• [Records drawn from a dataset]
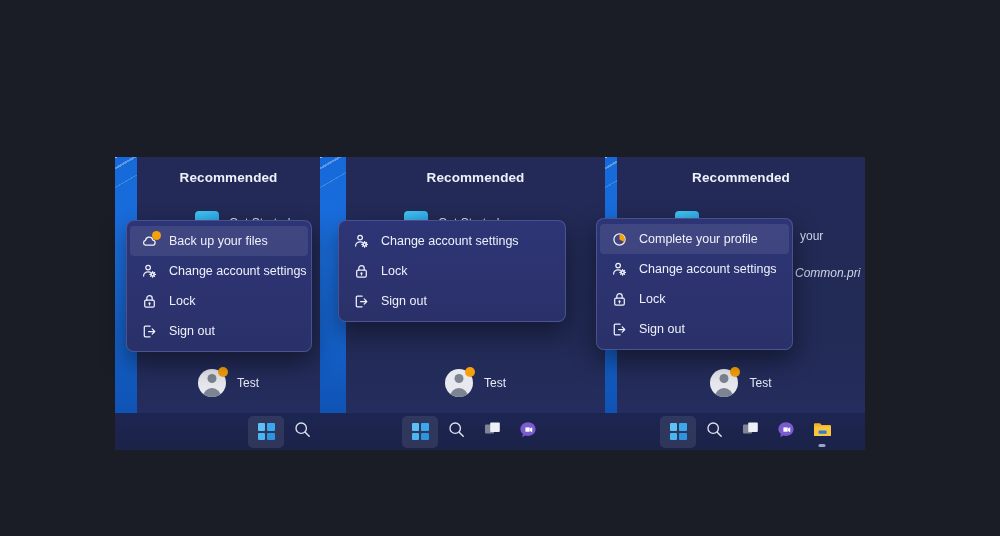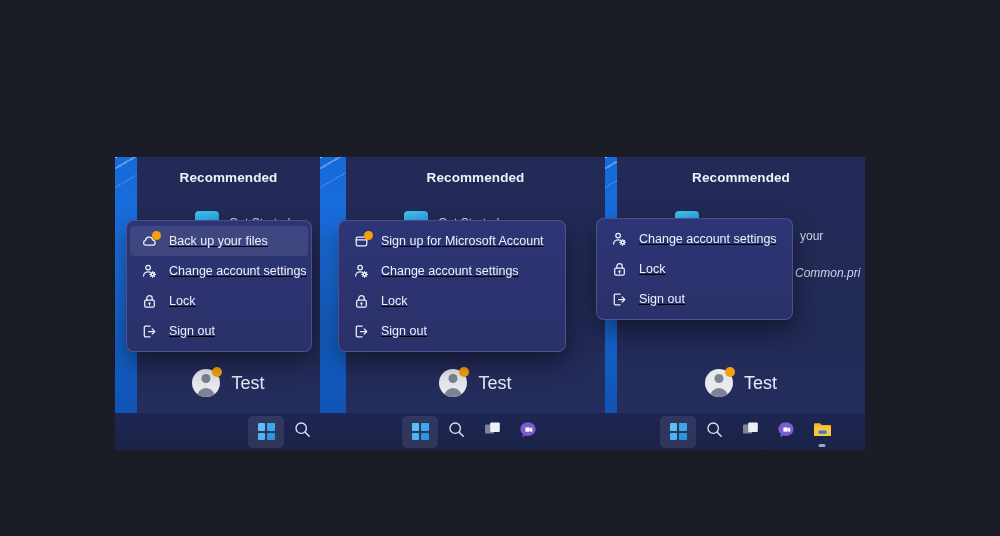--- a/index.html
+++ b/index.html
@@ -168,7 +168,6 @@
     padding: 5px 0;
     box-shadow: 0 10px 26px rgba(0,0,0,.45);
     z-index: 10;
-    text-decoration: underline;
   }
   .ctx-1 { left: 126px; top: 200px; width: 186px; }
   .ctx-2 { left: 338px; top: 200px; width: 228px; }

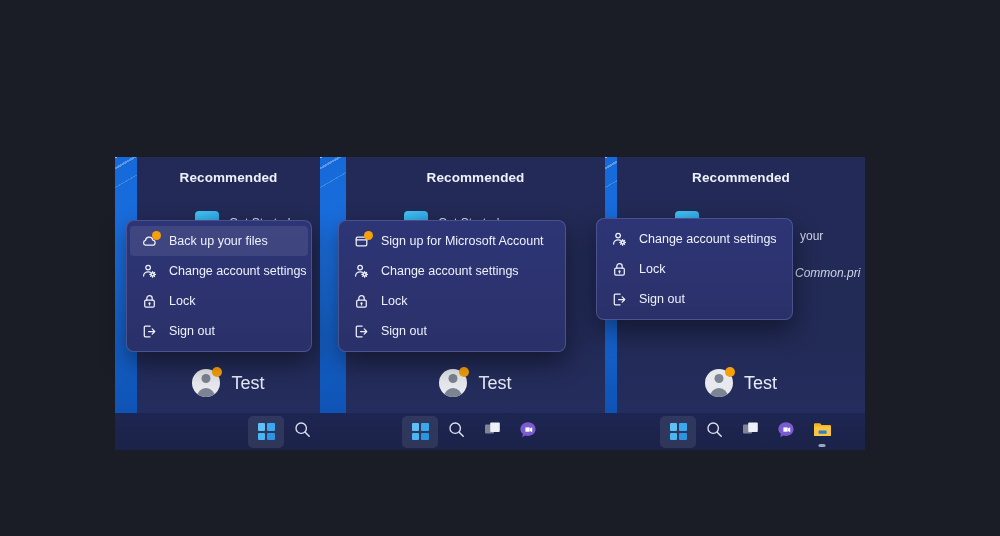--- a/index.html
+++ b/index.html
@@ -410,16 +410,6 @@
       <div class="ctx-item">
         <span class="ctx-ico">
           <svg viewBox="0 0 17 17">
-            <rect stroke="#eef1fb" stroke-width="1.25" fill="none" stroke-linecap="round" stroke-linejoin="round" x="3.2" y="4.2" width="10.6" height="8.6" rx="1.3"></rect>
-            <path stroke="#eef1fb" stroke-width="1.25" fill="none" stroke-linecap="round" stroke-linejoin="round" d="M3.2 6.8h10.6"></path>
-          </svg>
-          <span class="ico-dot"></span>
-        </span>
-        <span>Sign up for Microsoft Account</span>
-      </div>
-      <div class="ctx-item">
-        <span class="ctx-ico">
-          <svg viewBox="0 0 17 17">
             <circle stroke="#eef1fb" stroke-width="1.25" fill="none" stroke-linecap="round" stroke-linejoin="round" cx="7.1" cy="4.6" r="2.3"></circle>
             <path stroke="#eef1fb" stroke-width="1.25" fill="none" stroke-linecap="round" stroke-linejoin="round" d="M2.6 13c0-2.6 2.1-4.2 4.5-4.2 .7 0 1.3.1 1.9.3"></path>
             <circle stroke="#eef1fb" stroke-width="1.25" fill="none" stroke-linecap="round" stroke-linejoin="round" cx="11.6" cy="11.4" r="1.5"></circle>

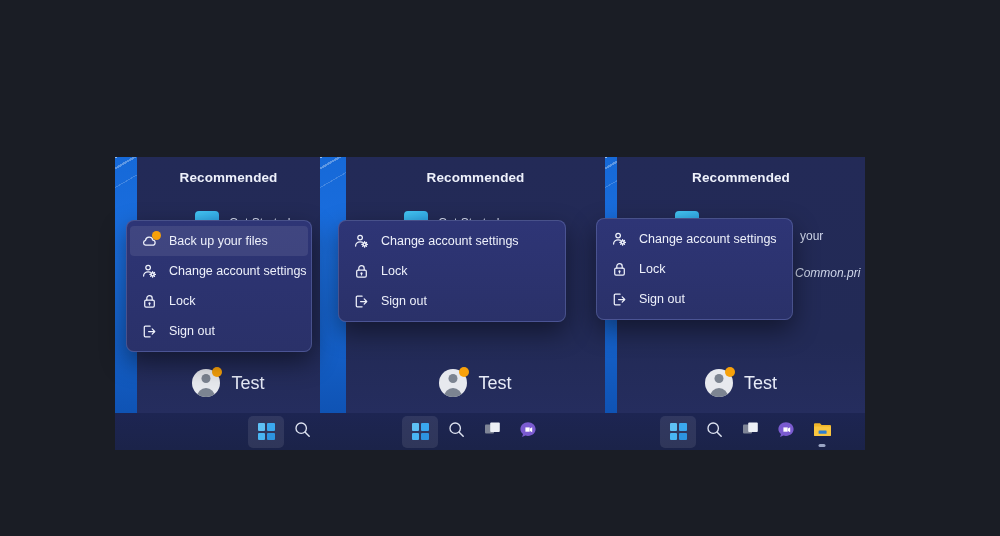--- a/index.html
+++ b/index.html
@@ -441,6 +441,15 @@
       </div>
     </div>
   <div class="ctx ctx-3">
+      <div class="ctx-item hl">
+        <span class="ctx-ico">
+          <svg viewBox="0 0 17 17">
+            <circle stroke="#eef1fb" stroke-width="1.25" fill="none" stroke-linecap="round" stroke-linejoin="round" cx="8.5" cy="8.5" r="5.6"></circle>
+            <path d="M8.5 8.5 L8.5 2.9 A5.6 5.6 0 0 1 13.3 11 Z" fill="#f7a10a"></path>
+          </svg>
+        </span>
+        <span>Complete your profile</span>
+      </div>
       <div class="ctx-item">
         <span class="ctx-ico">
           <svg viewBox="0 0 17 17">

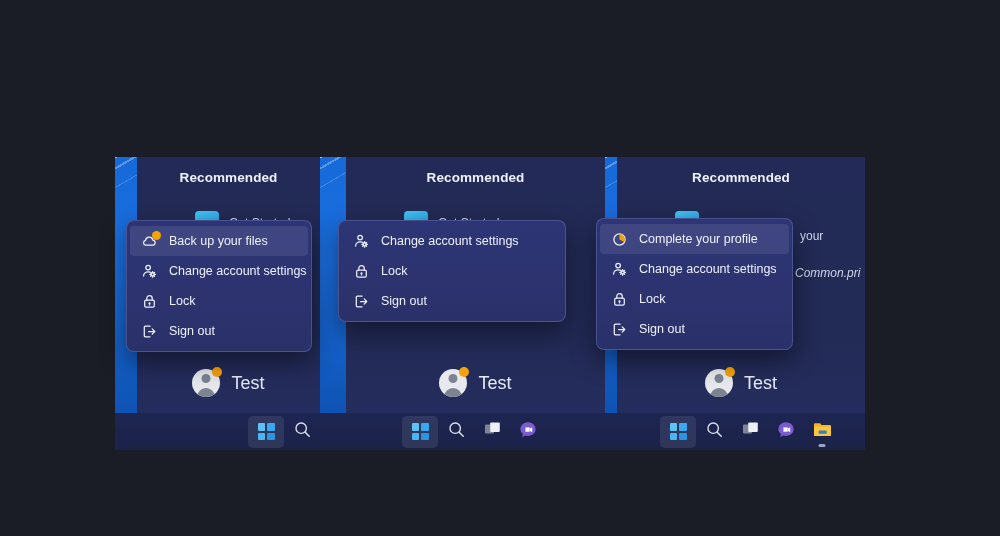--- a/index.html
+++ b/index.html
@@ -121,7 +121,7 @@
     width: 10px; height: 10px; border-radius: 50%;
     background: #f7a10a;
   }
-  .user-name { color: #e7ebf7; font-size: 18px; }
+  .user-name { color: #e7ebf7; font-size: 12px; }
 
   
   .taskbar {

• [WHAT TO DO] Transcribe all of the entries word for word, but skip any pictures they contain.

• [TASK RESPONSE]
--- a/index.html
+++ b/index.html
@@ -168,7 +168,6 @@
     padding: 5px 0;
     box-shadow: 0 10px 26px rgba(0,0,0,.45);
     z-index: 10;
-    text-decoration: underline;
   }
   .ctx-1 { left: 126px; top: 200px; width: 186px; }
   .ctx-2 { left: 338px; top: 200px; width: 228px; }

--- a/index.html
+++ b/index.html
@@ -410,16 +410,6 @@
       <div class="ctx-item">
         <span class="ctx-ico">
           <svg viewBox="0 0 17 17">
-            <rect stroke="#eef1fb" stroke-width="1.25" fill="none" stroke-linecap="round" stroke-linejoin="round" x="3.2" y="4.2" width="10.6" height="8.6" rx="1.3"></rect>
-            <path stroke="#eef1fb" stroke-width="1.25" fill="none" stroke-linecap="round" stroke-linejoin="round" d="M3.2 6.8h10.6"></path>
-          </svg>
-          <span class="ico-dot"></span>
-        </span>
-        <span>Sign up for Microsoft Account</span>
-      </div>
-      <div class="ctx-item">
-        <span class="ctx-ico">
-          <svg viewBox="0 0 17 17">
             <circle stroke="#eef1fb" stroke-width="1.25" fill="none" stroke-linecap="round" stroke-linejoin="round" cx="7.1" cy="4.6" r="2.3"></circle>
             <path stroke="#eef1fb" stroke-width="1.25" fill="none" stroke-linecap="round" stroke-linejoin="round" d="M2.6 13c0-2.6 2.1-4.2 4.5-4.2 .7 0 1.3.1 1.9.3"></path>
             <circle stroke="#eef1fb" stroke-width="1.25" fill="none" stroke-linecap="round" stroke-linejoin="round" cx="11.6" cy="11.4" r="1.5"></circle>

--- a/index.html
+++ b/index.html
@@ -441,6 +441,15 @@
       </div>
     </div>
   <div class="ctx ctx-3">
+      <div class="ctx-item hl">
+        <span class="ctx-ico">
+          <svg viewBox="0 0 17 17">
+            <circle stroke="#eef1fb" stroke-width="1.25" fill="none" stroke-linecap="round" stroke-linejoin="round" cx="8.5" cy="8.5" r="5.6"></circle>
+            <path d="M8.5 8.5 L8.5 2.9 A5.6 5.6 0 0 1 13.3 11 Z" fill="#f7a10a"></path>
+          </svg>
+        </span>
+        <span>Complete your profile</span>
+      </div>
       <div class="ctx-item">
         <span class="ctx-ico">
           <svg viewBox="0 0 17 17">

--- a/index.html
+++ b/index.html
@@ -121,7 +121,7 @@
     width: 10px; height: 10px; border-radius: 50%;
     background: #f7a10a;
   }
-  .user-name { color: #e7ebf7; font-size: 18px; }
+  .user-name { color: #e7ebf7; font-size: 12px; }
 
   
   .taskbar {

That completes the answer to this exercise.